View Single Post
 
Old Oct 05, 2013, 06:40 PM
Anonymous100180
Guest
 
Posts: n/a
Underground: Ohhhhhh, okay! Gotcha. I'm just trying so hard to remove the typical patterns of my thinking. "Mindfulness" & whatnot. So I suppose I was over-sensitive about that terminology... I'm just hitting such a brick wall with trying not to be destructive. Or self-destructive. I've even been undergoing waves of denial -- how could I be disordered if I'm even making what brief strides I have been? It's very conflicting.
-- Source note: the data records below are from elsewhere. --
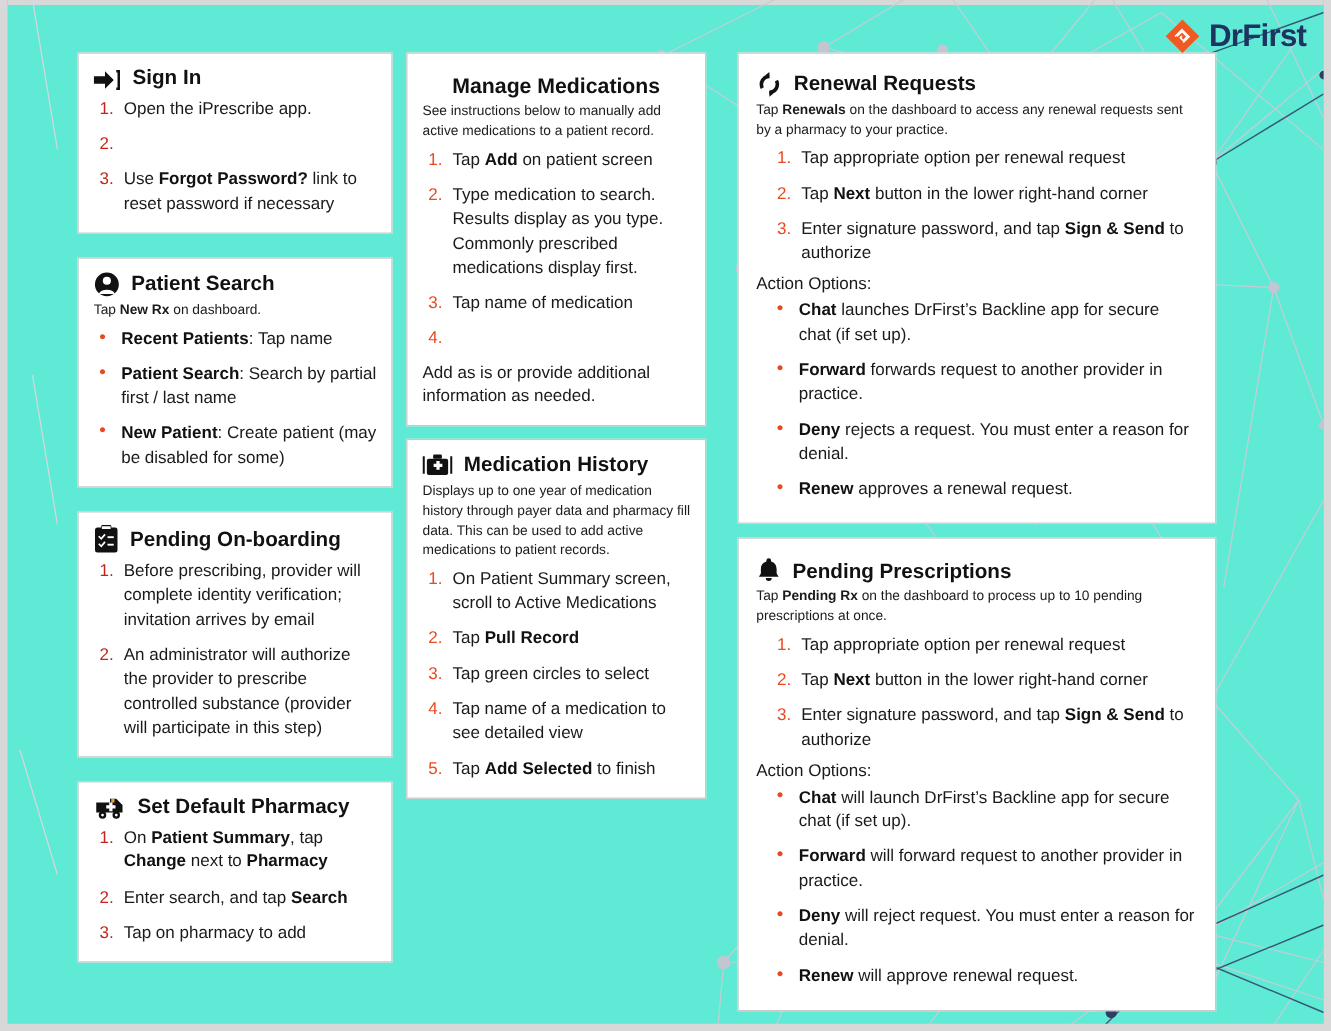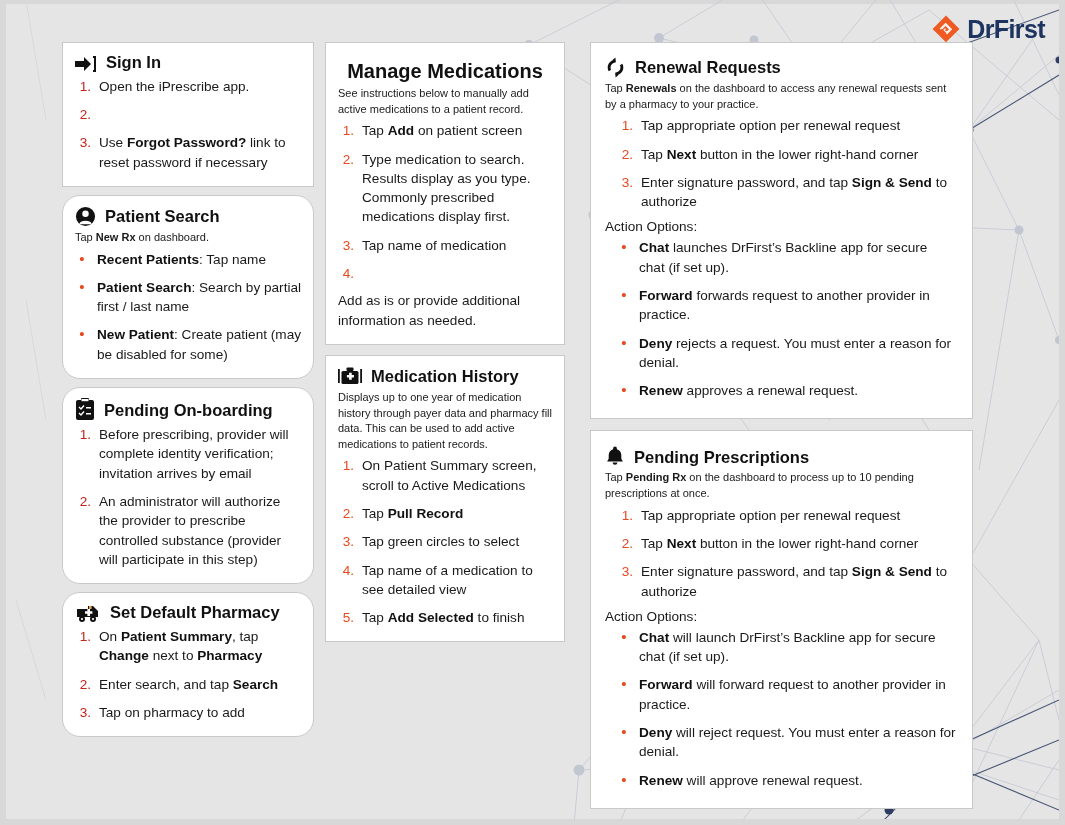--- a/index.html
+++ b/index.html
@@ -20,7 +20,7 @@
   #page {
     position: absolute;
     inset: 0;
-    background: #e5e5e5;
+    background: #5eead4;
     border: 6px solid #d8d8d8;
     border-top: 0;
     border-bottom: 6px solid #d8d8d8;

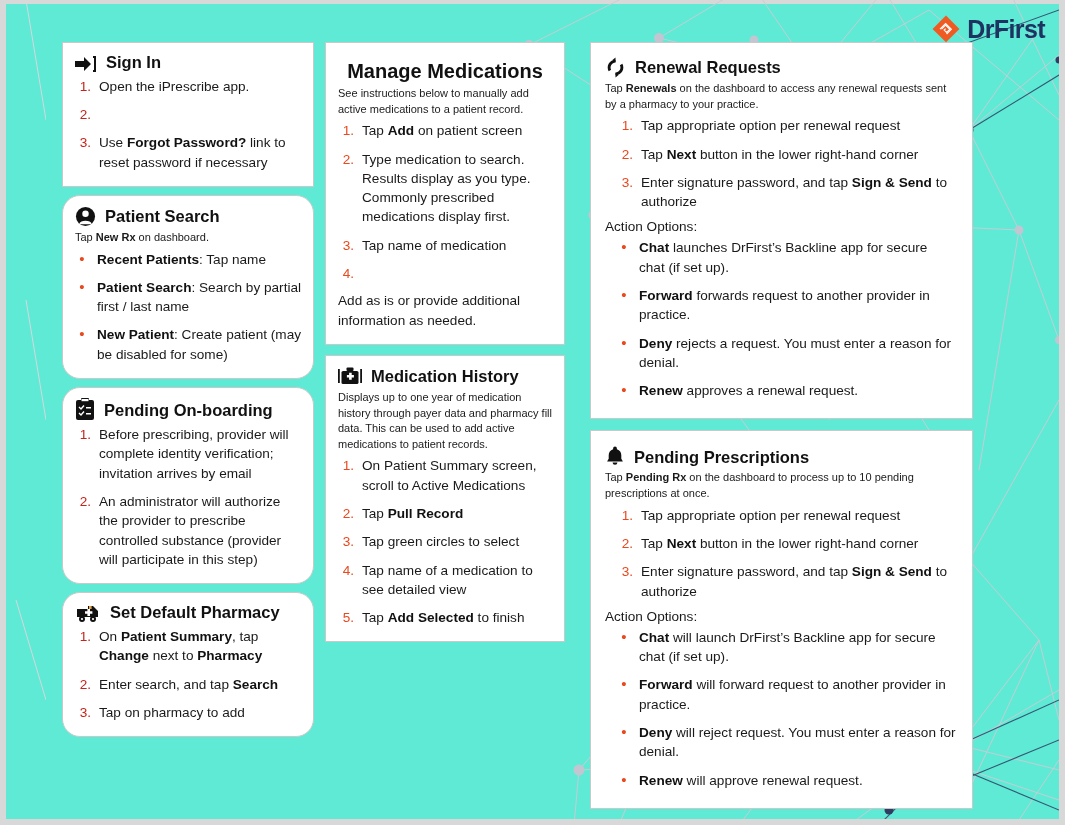--- a/index.html
+++ b/index.html
@@ -104,7 +104,7 @@
     color: #111111;
     line-height: 1.2;
   }
-  .card-title.big { font-size: 20px; }
+  .card-title.big { font-size: 17px; }
 
   .icon { flex: 0 0 auto; display: inline-flex; align-items: center; justify-content: center; }
 

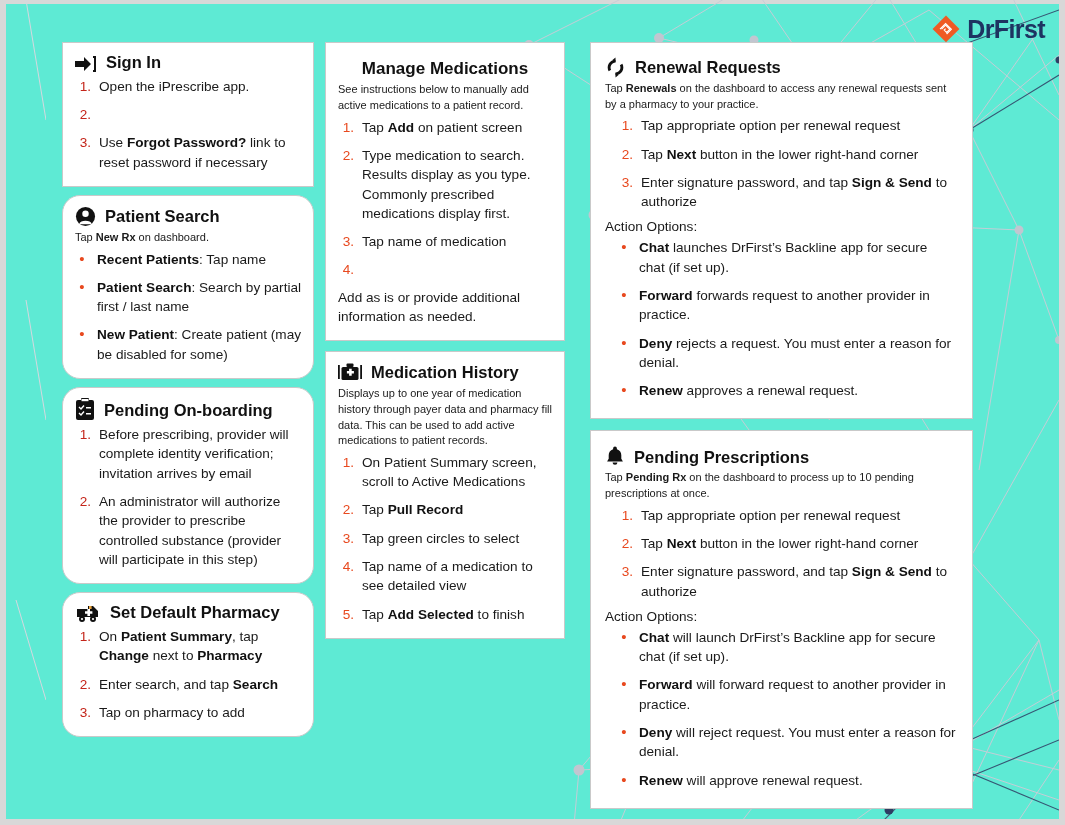--- a/index.html
+++ b/index.html
@@ -157,7 +157,7 @@
   .tight > li { margin-bottom: 7px; }
 
   
-  .gap-s { margin-top: 8px; border-radius: 18px; }
+  .gap-s { margin-top: 19px; }
 </style>
 </head>
 <body>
And yes, I know how easy it is to move on... It's definitely something I admire about myself. But I'm trying to fight that because I've already put in so much effort. It'd make the past 3 months a complete waste of time! And that's something that's more uncomfortable than trying at all.
I've been medicating my Bipolar & that's helping me stay focused & has been slowly removing the intensity of detrimental traits. Impulsivity, callousness, etc. So at least I only have my PDs to worry about -- making my hand much simpler to deal with. I've been reading this book "the Wisdom of Psychopaths" & I'm trying to reverse-engineer it into using my powers for good. Or at least productively.

Here Today: Awwwwwh, well thanks for being so helpful with that insightful anecdote. I think I'll spare the deletion since it was in good faith.